0. Introduction

Par Guy Bleus

L’ART COMME MYTHOLOGIE COLLECTIVE

L’histoire de l’art est un ridicule mensonge, dicté par des comédiens, des marchands et des détenteurs de pouvoir. De même, l’histoire du mail-art dégénèrera en un Mensonge admis objectivement. Pourtant, on ne pourra jamais répondre exactement à la question « où et quand a débuté le mail-art ? ». Le mail-art a peut-être commencé au Japon dans les années ’50 ; peut-être aux États-Unis dans les années ’60 ; peut-être en Europe dans les années ’70 … Tout cela dépend de tellement de facteurs différents et, en premier lieu, de ce qu’on entend exactement par le concept de « mail-art ».

Plus grande est une concentration de pouvoir donnée, plus forte sera l’affirmation d’une seule vérité. L’Histoire n’est rien d’autre qu’une histoire qui ne connait pas de compassion. Les noms des sans pouvoir sera effacé par l’éponge de l’anonymat. Pourtant, « le tout est mensonge » (Th. Adorno) : l’Histoire n’existe pas. L’Histoire du mail-art existe encore moins. Chaque mail-artiste possède sa propre vision, sa propre histoire du mail-art. Et une de ces histoires n’est pas plus « vérité » que les autres …

Cette conception de l’histoire de l’art rencontre ce qu’on a appelé « l’art comme mythologie individuelle » : l’artiste qui réalise sa propre histoire et sa propre mythologie. Adapté aux réseaux mail-art, cela signifie la réalisation d’une mythologie collective, où chaque mail-artiste joue son rôle, et où un rôle n’a pas plus de valeur ou d’importance qu’un autre. Chaque jugement de valeur est donc strictement personnel et on ne peut donc généraliser, dans les circuits mail-art, sans porter atteinte aux principes de base démocratiques du mail-art. Un mail-artiste et son travail sont importants, pour un autre mail-artiste, en fonction de l’intensité plus ou moins grande de la communication qu’il a (ou a eu) avec lui, et des impressions personnelles que tout ceci a laissé.

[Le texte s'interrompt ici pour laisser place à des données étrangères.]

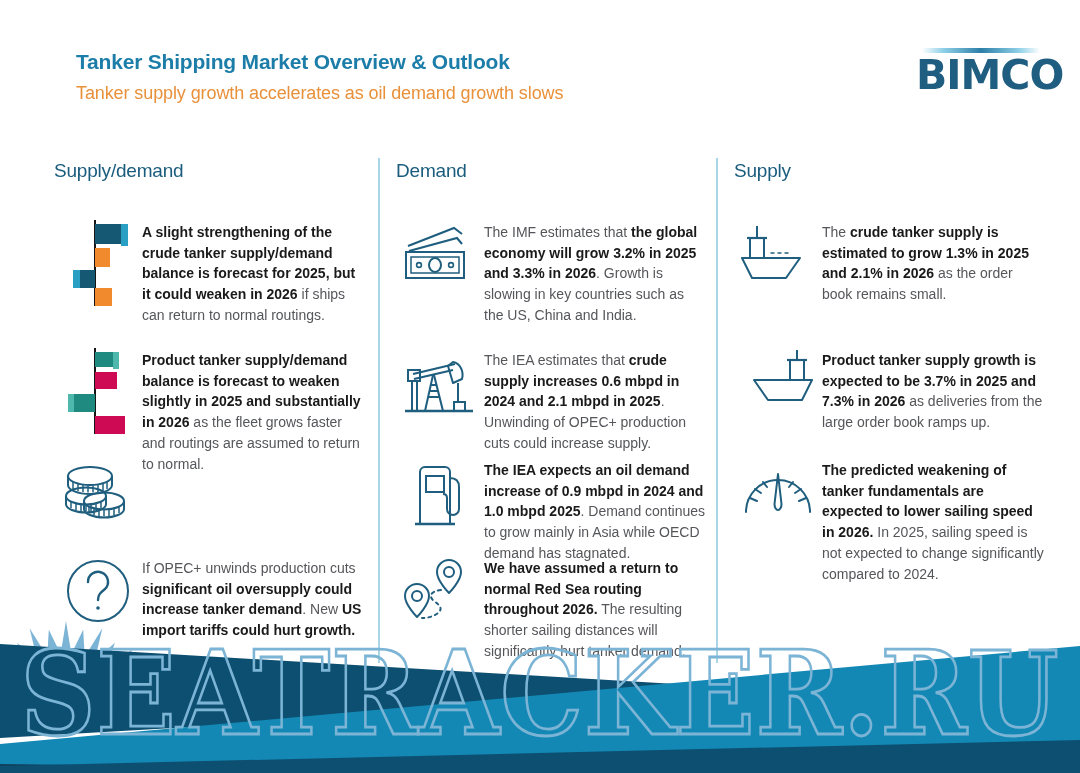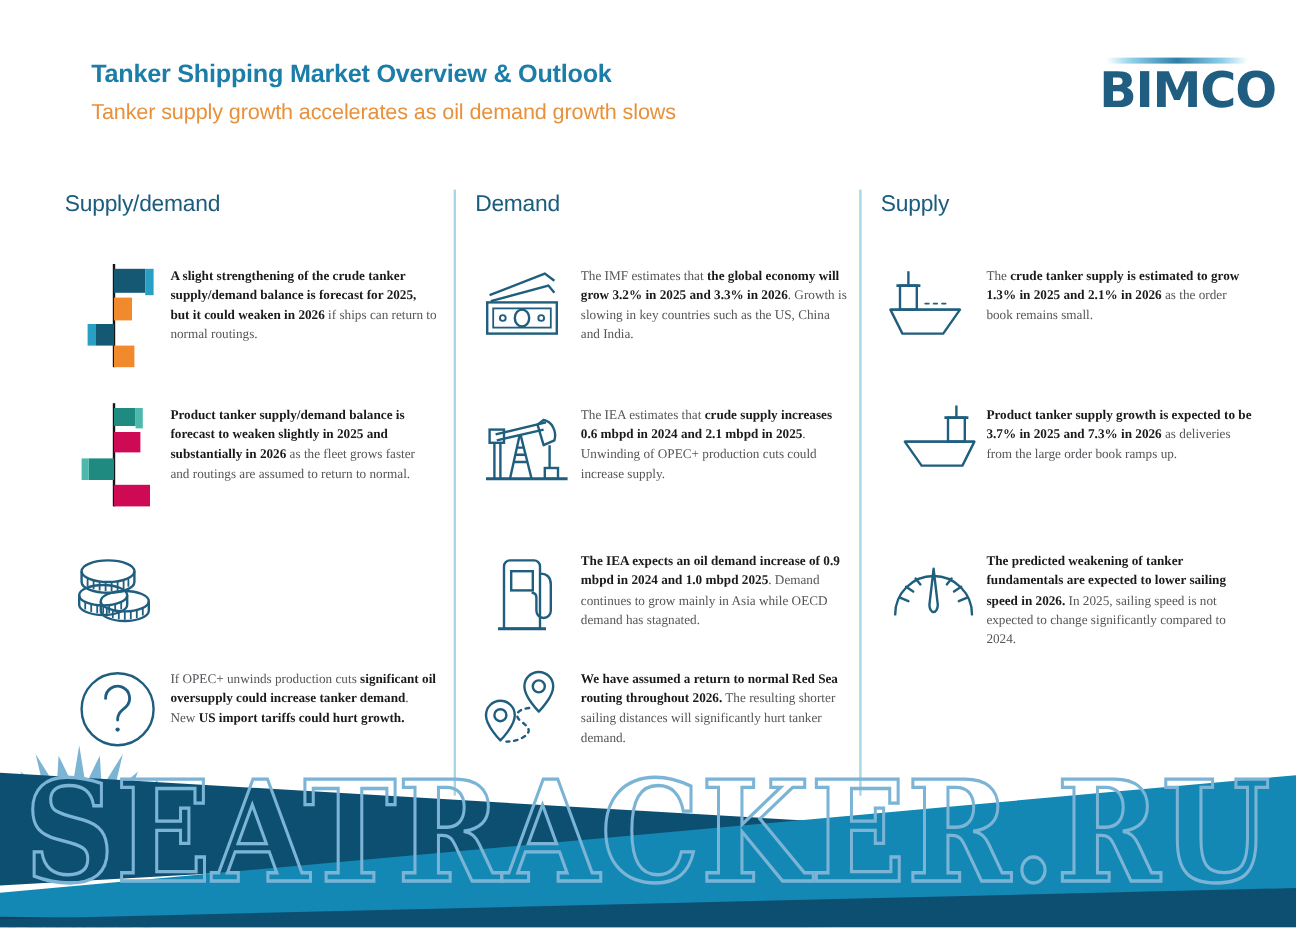"A slight strengthening of the" .row-text { font-family: Liberation Serif, serif -> none; font-size: 11px -> 14px }
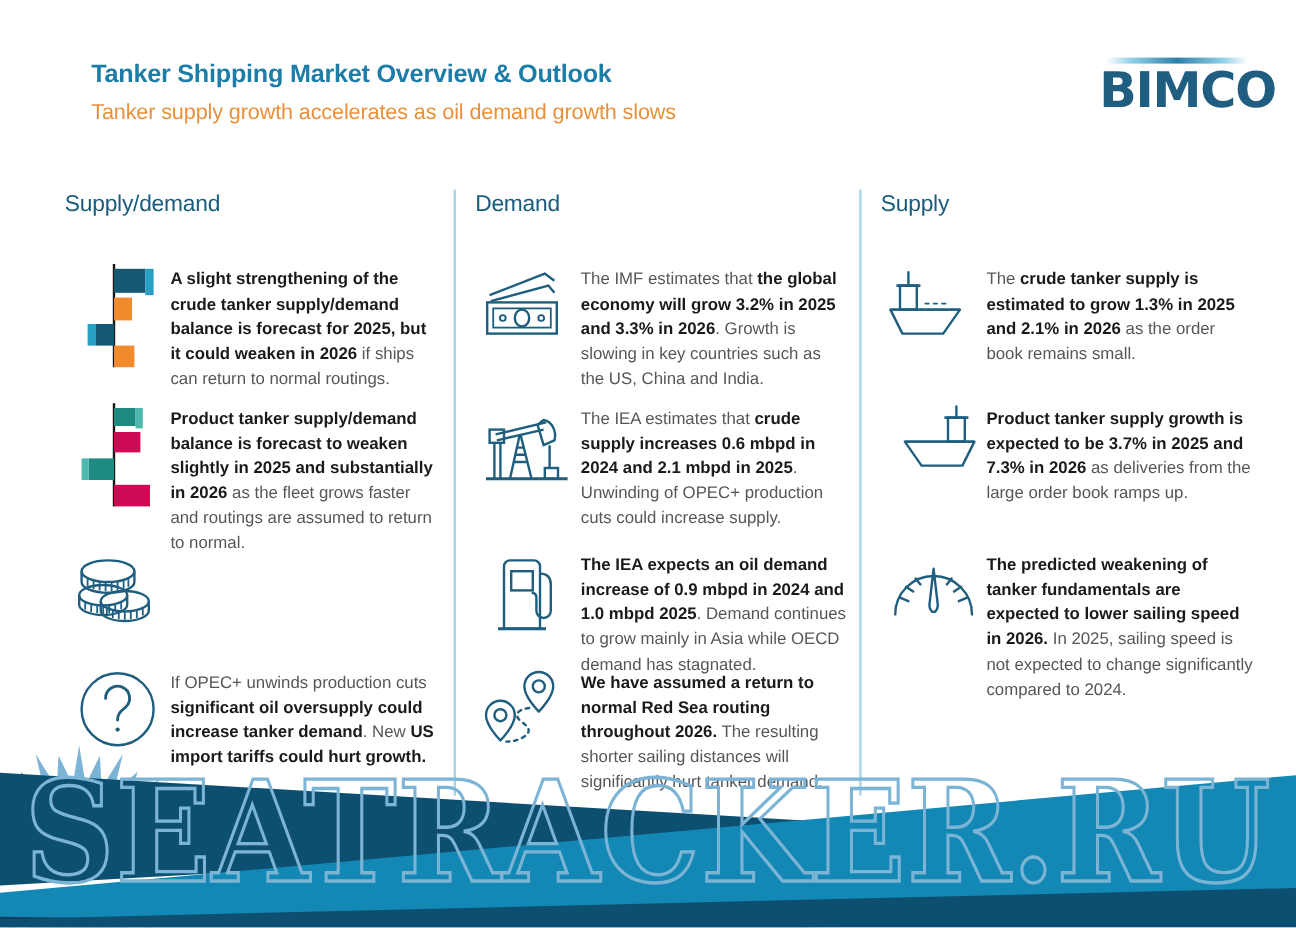"Product tanker supply/demand balance is" .r1 { top: 176px -> 188px }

Chaque mail-artiste doit être encouragé à écrire sa propre biographie, afin qu’une biographie collective se crée, un réseau d’informations de vie qui s’entrecroisent. La question de savoir s’il doit exister une relation de vérité entre l’endroit « où » -ou le moment « quand »- cette activité se déroule, reste ouverte. Chacun est libre de transformer les mensonges objectifs de l’histoire de l’art en mensonges ou vérités subjectifs ou intersubjectifs.

Depuis l’urinoir de Duchamp, tout est art. Depuis Beuys, tout le monde est artiste. Cela dépend de quels yeux, de quels cerveaux on regarde le monde des choses. La prise de conscience et la perception sont devenues plus importants que l’objet qui est créé. (cfr. M. Blanchot : « le lecteur fait l’œuvre ; en la lisant, il la crée ; il en est l’auteur véritable, il est la conscience et la substance vivante de la chose écrite ».) L’art n’est plus un jeu qu’on peut jouer selon des règles « déterminées » (mis à part l’artisanal et folklorique art académique), mais bien selon des règles « indéterminées ». On peut modifier ces règles selon les nécessités du temps et la situation. La créativité, l’instinct de conservation, la pensée sauvage et intuitive, et le processus de création sont plus importants (vital !) que les objets de d’art (les fétiches) monétaires. Mais, même ce processus de création ne doit pas être mené d’une façon stérile. L’art est évolution ; l’art également. L’action amène la ré-action. Ce jeu de questions et réponses, de parole et de contre parole, d’art qui n’est jamais « terminé », est le véritable art de notre temps. Il trouve sa principale représentation dans l’art de communication ou mail-art.